EXERCISE DIRECTIONS
Without changing a word, repeat the data, and include no pictures.

TASK INPUT
--*--

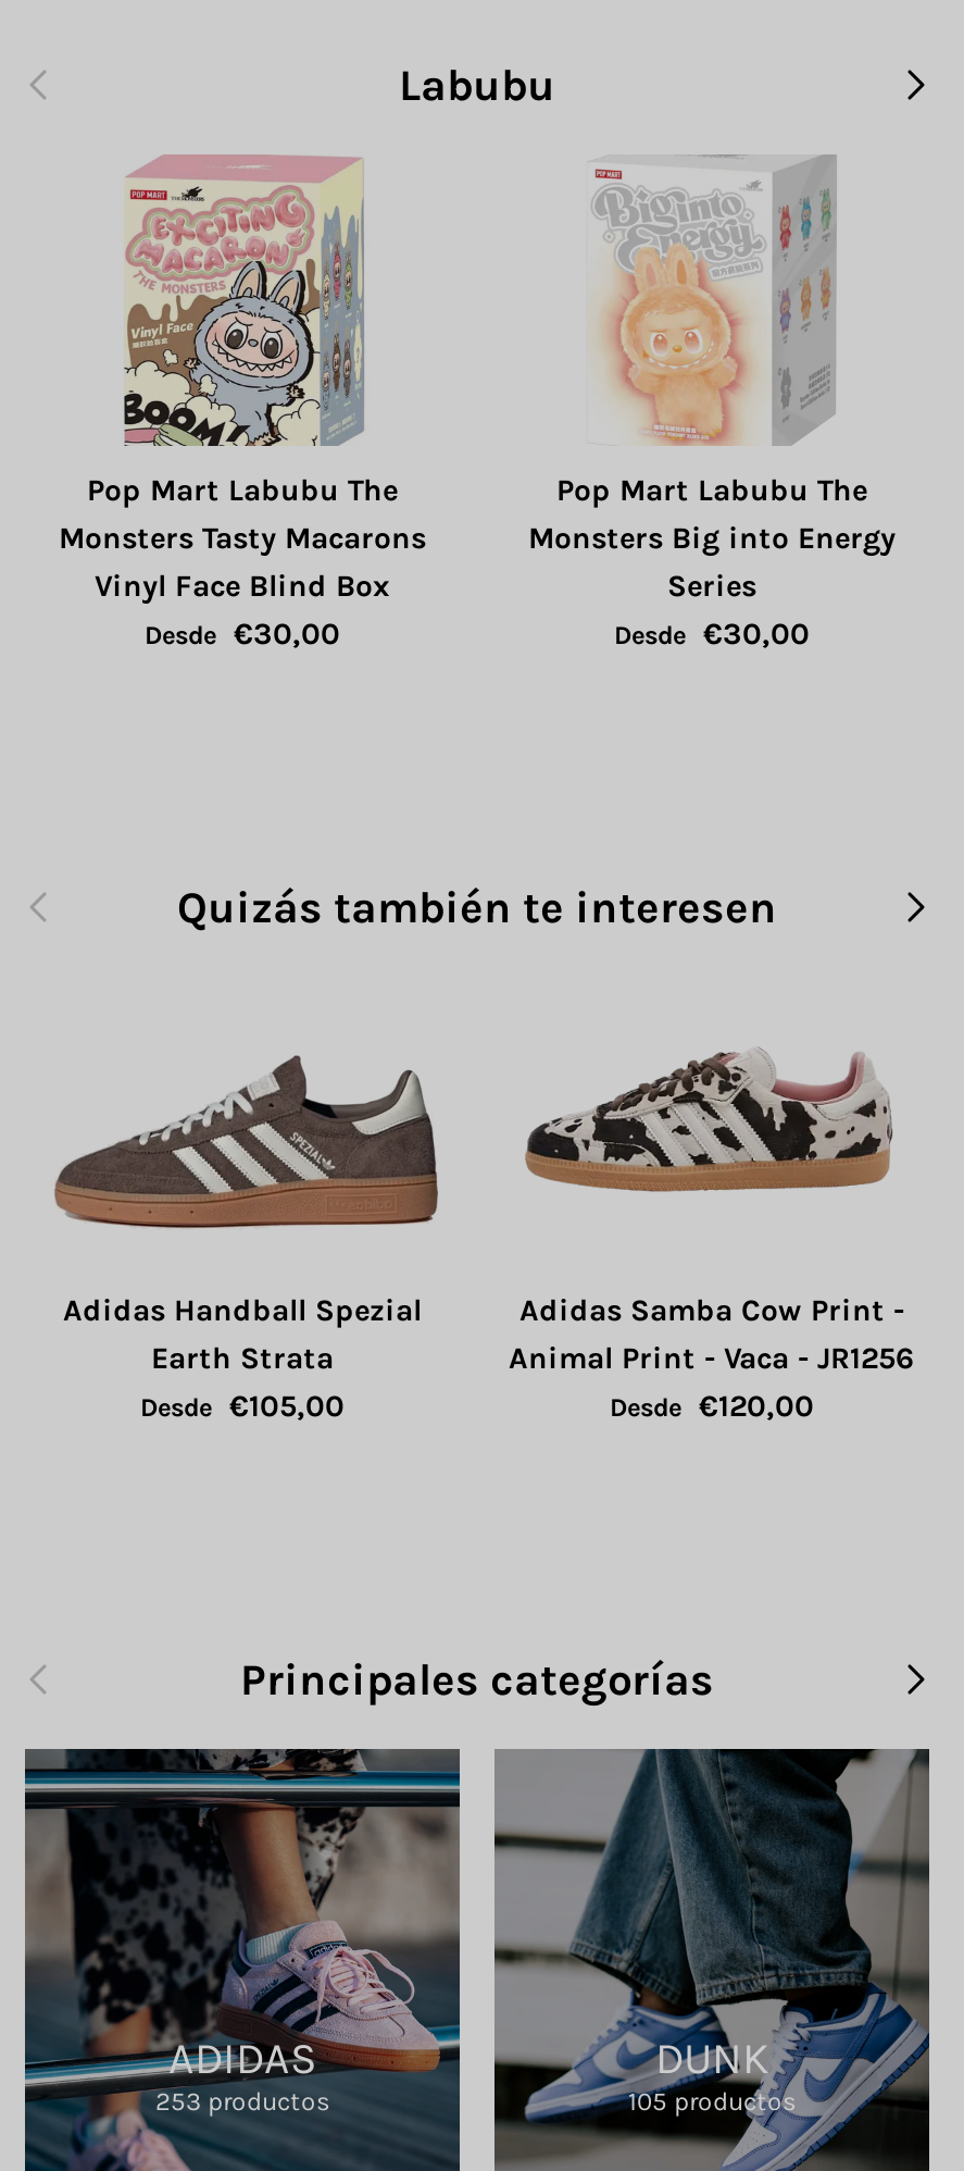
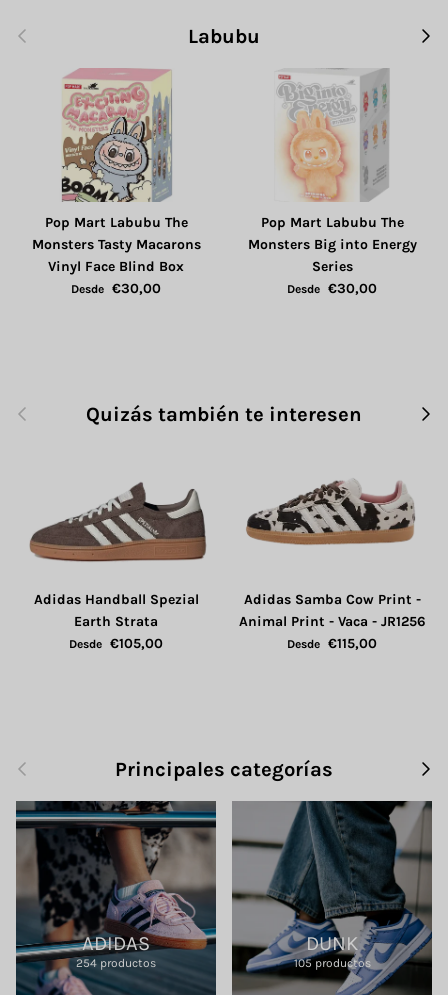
[610,1388,814,1425] Desde €120,00 -> [287,635,377,652] Desde €115,00
[155,2086,329,2116] 253 productos -> [76,956,156,970] 254 productos

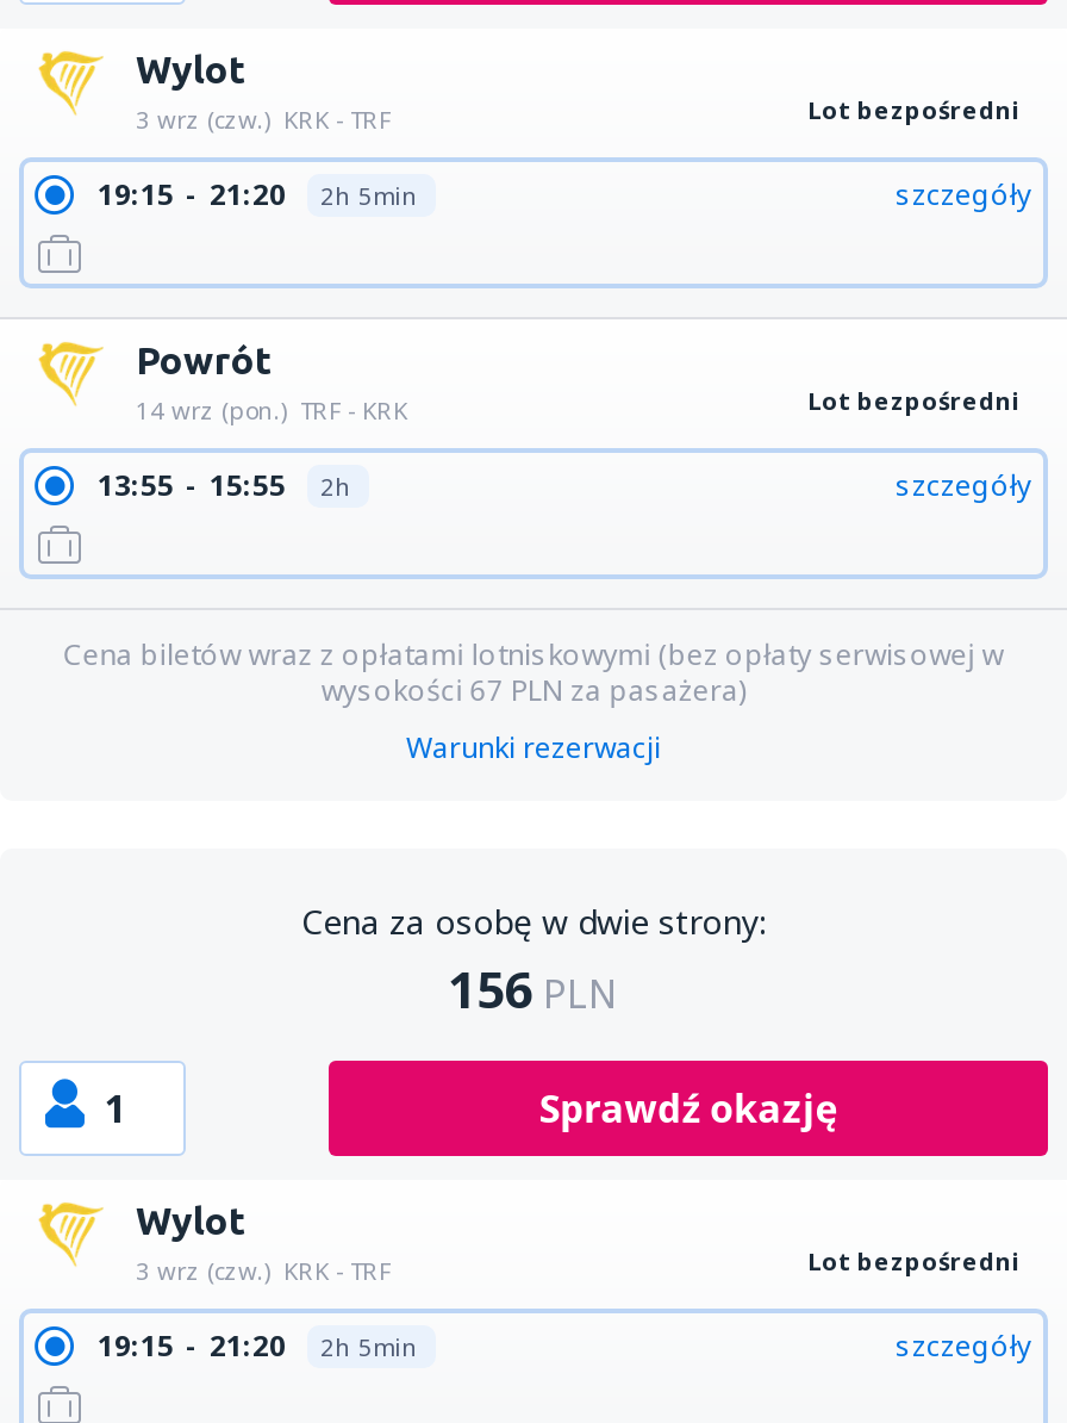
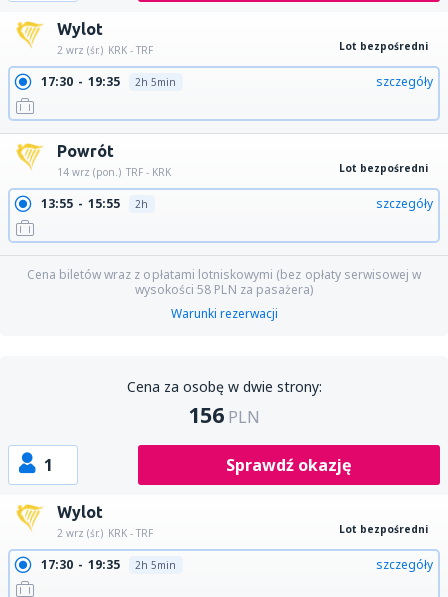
[136,102,391,136] 3 wrz (czw.) KRK - TRF -> [57,43,153,57] 2 wrz (śr.) KRK - TRF
[98,174,174,215] 19:15 -> [41,73,73,90] 17:30
[210,174,286,215] 21:20 -> [88,73,120,90] 19:35
[321,670,746,710] wysokości 67 PLN za pasażera) -> [135,281,313,298] wysokości 58 PLN za pasażera)
[136,1254,391,1287] 3 wrz (czw.) KRK - TRF -> [57,526,153,540] 2 wrz (śr.) KRK - TRF
[98,1325,174,1366] 19:15 -> [41,556,73,573] 17:30
[210,1325,286,1366] 21:20 -> [88,556,120,573] 19:35

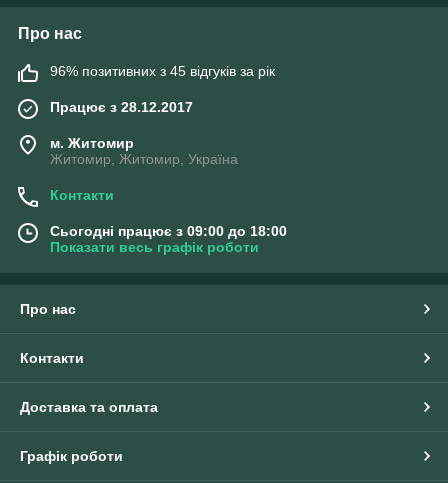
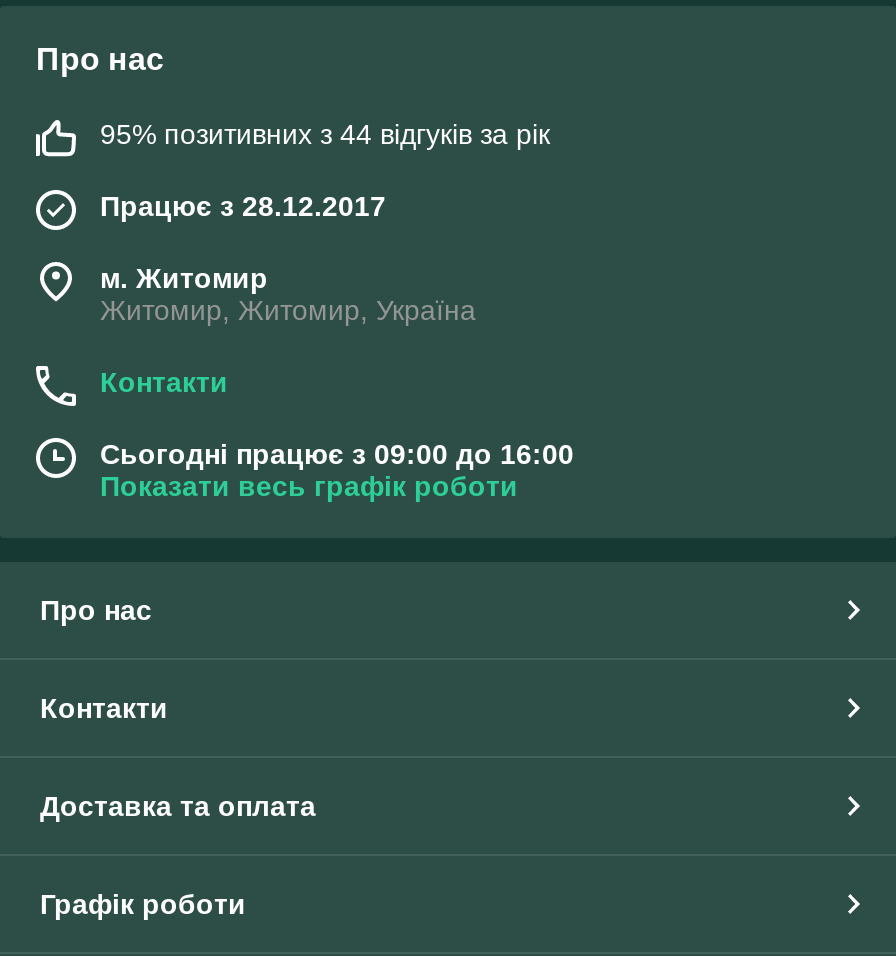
[50,64,275,80] 96% позитивних з 45 відгуків за рік -> [100,119,550,151] 95% позитивних з 44 відгуків за рік
[50,224,287,240] Сьогодні працює з 09:00 до 18:00 -> [100,439,574,471] Сьогодні працює з 09:00 до 16:00

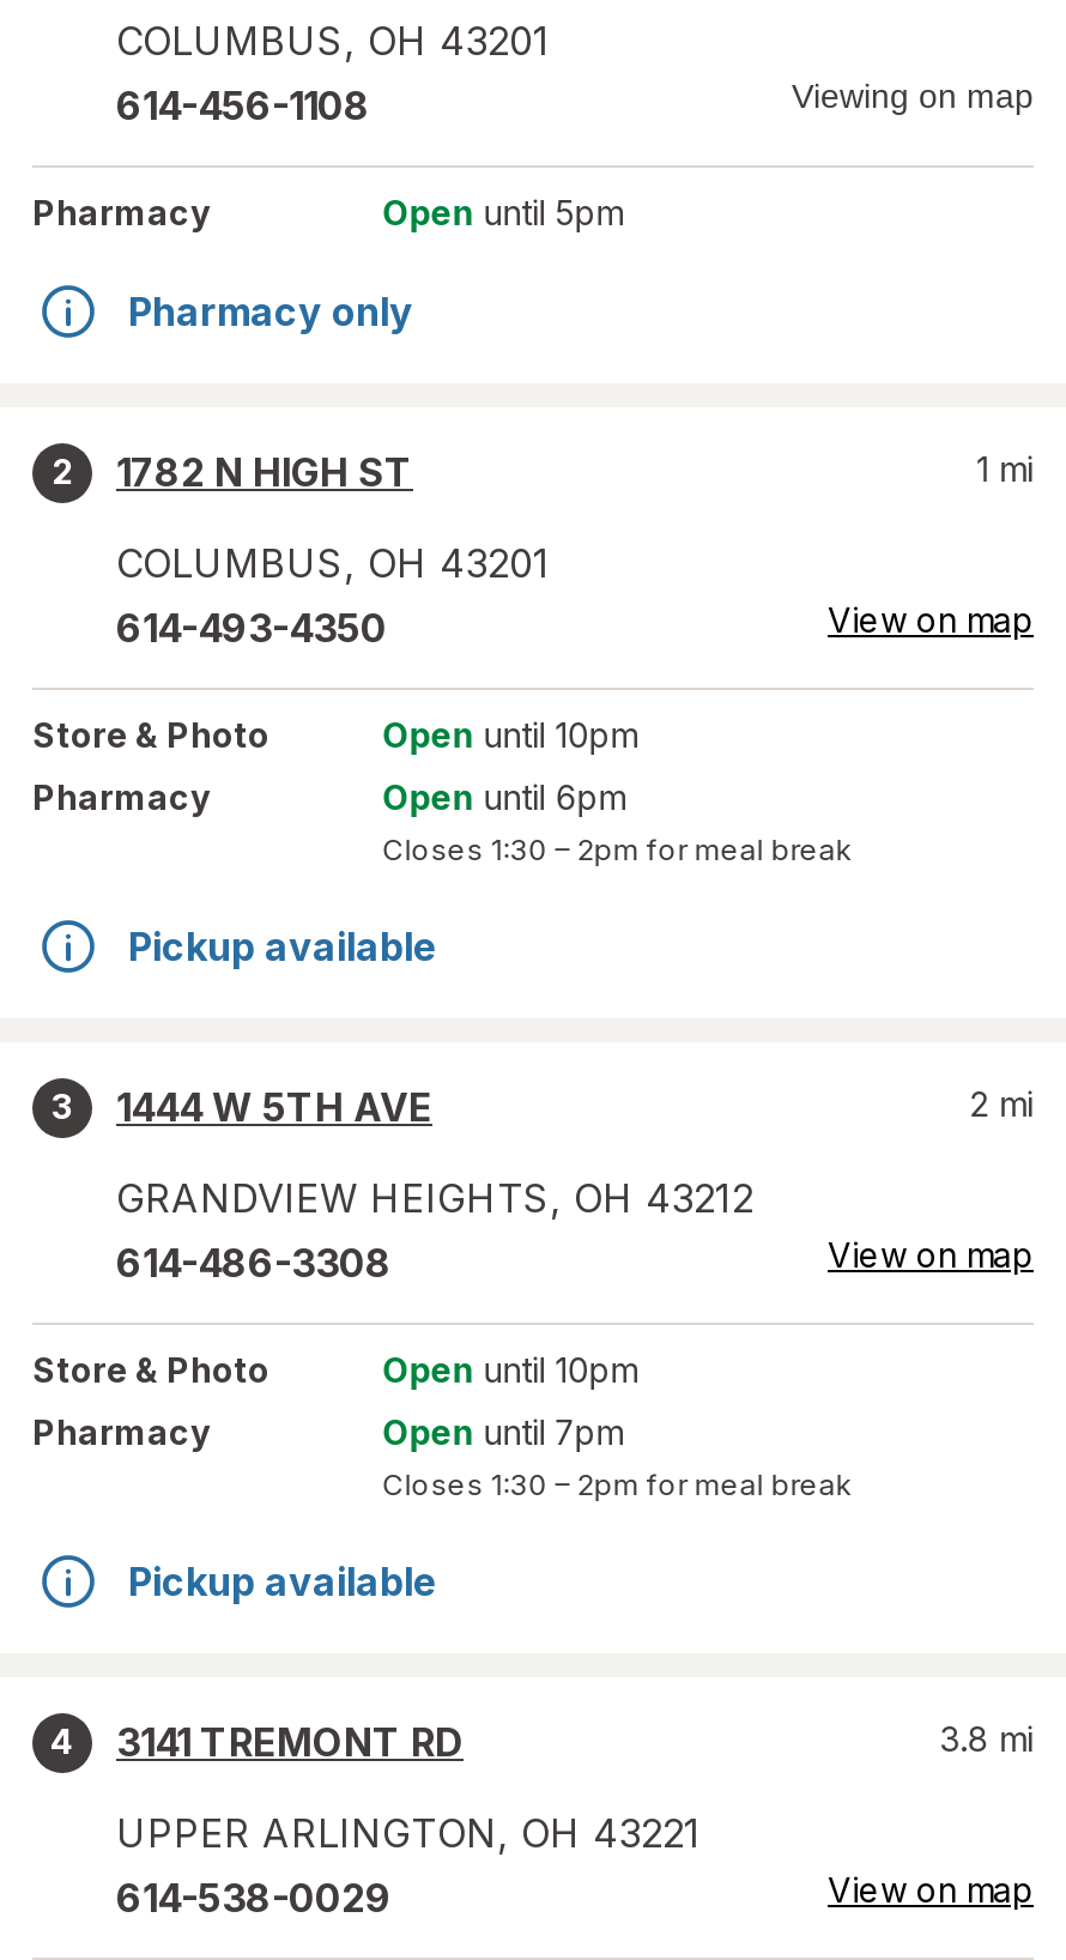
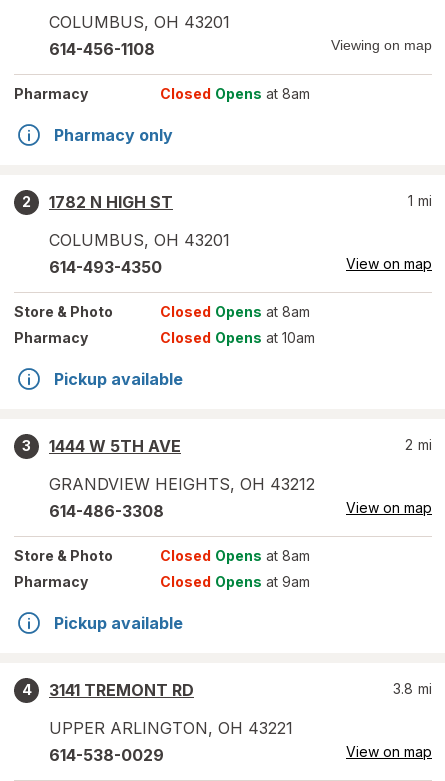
[383,192,622,232] Open until 5pm -> [160,85,310,102] Closed Opens at 8am
[383,714,637,755] Open until 10pm -> [160,303,310,320] Closed Opens at 8am
[383,776,852,867] Open until 6pm | Closes 1:30 – 2pm for meal break -> [160,329,315,346] Closed Opens at 10am
[383,1349,637,1390] Open until 10pm -> [160,547,310,564] Closed Opens at 8am
[383,1411,852,1502] Open until 7pm | Closes 1:30 – 2pm for meal break -> [160,573,310,590] Closed Opens at 9am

--*--

SOLUTION TO THE PROBLEM
[610,1388,814,1425] Desde €120,00 -> [287,635,377,652] Desde €115,00
[155,2086,329,2116] 253 productos -> [76,956,156,970] 254 productos

[136,102,391,136] 3 wrz (czw.) KRK - TRF -> [57,43,153,57] 2 wrz (śr.) KRK - TRF
[98,174,174,215] 19:15 -> [41,73,73,90] 17:30
[210,174,286,215] 21:20 -> [88,73,120,90] 19:35
[321,670,746,710] wysokości 67 PLN za pasażera) -> [135,281,313,298] wysokości 58 PLN za pasażera)
[136,1254,391,1287] 3 wrz (czw.) KRK - TRF -> [57,526,153,540] 2 wrz (śr.) KRK - TRF
[98,1325,174,1366] 19:15 -> [41,556,73,573] 17:30
[210,1325,286,1366] 21:20 -> [88,556,120,573] 19:35

[50,64,275,80] 96% позитивних з 45 відгуків за рік -> [100,119,550,151] 95% позитивних з 44 відгуків за рік
[50,224,287,240] Сьогодні працює з 09:00 до 18:00 -> [100,439,574,471] Сьогодні працює з 09:00 до 16:00

[383,192,622,232] Open until 5pm -> [160,85,310,102] Closed Opens at 8am
[383,714,637,755] Open until 10pm -> [160,303,310,320] Closed Opens at 8am
[383,776,852,867] Open until 6pm | Closes 1:30 – 2pm for meal break -> [160,329,315,346] Closed Opens at 10am
[383,1349,637,1390] Open until 10pm -> [160,547,310,564] Closed Opens at 8am
[383,1411,852,1502] Open until 7pm | Closes 1:30 – 2pm for meal break -> [160,573,310,590] Closed Opens at 9am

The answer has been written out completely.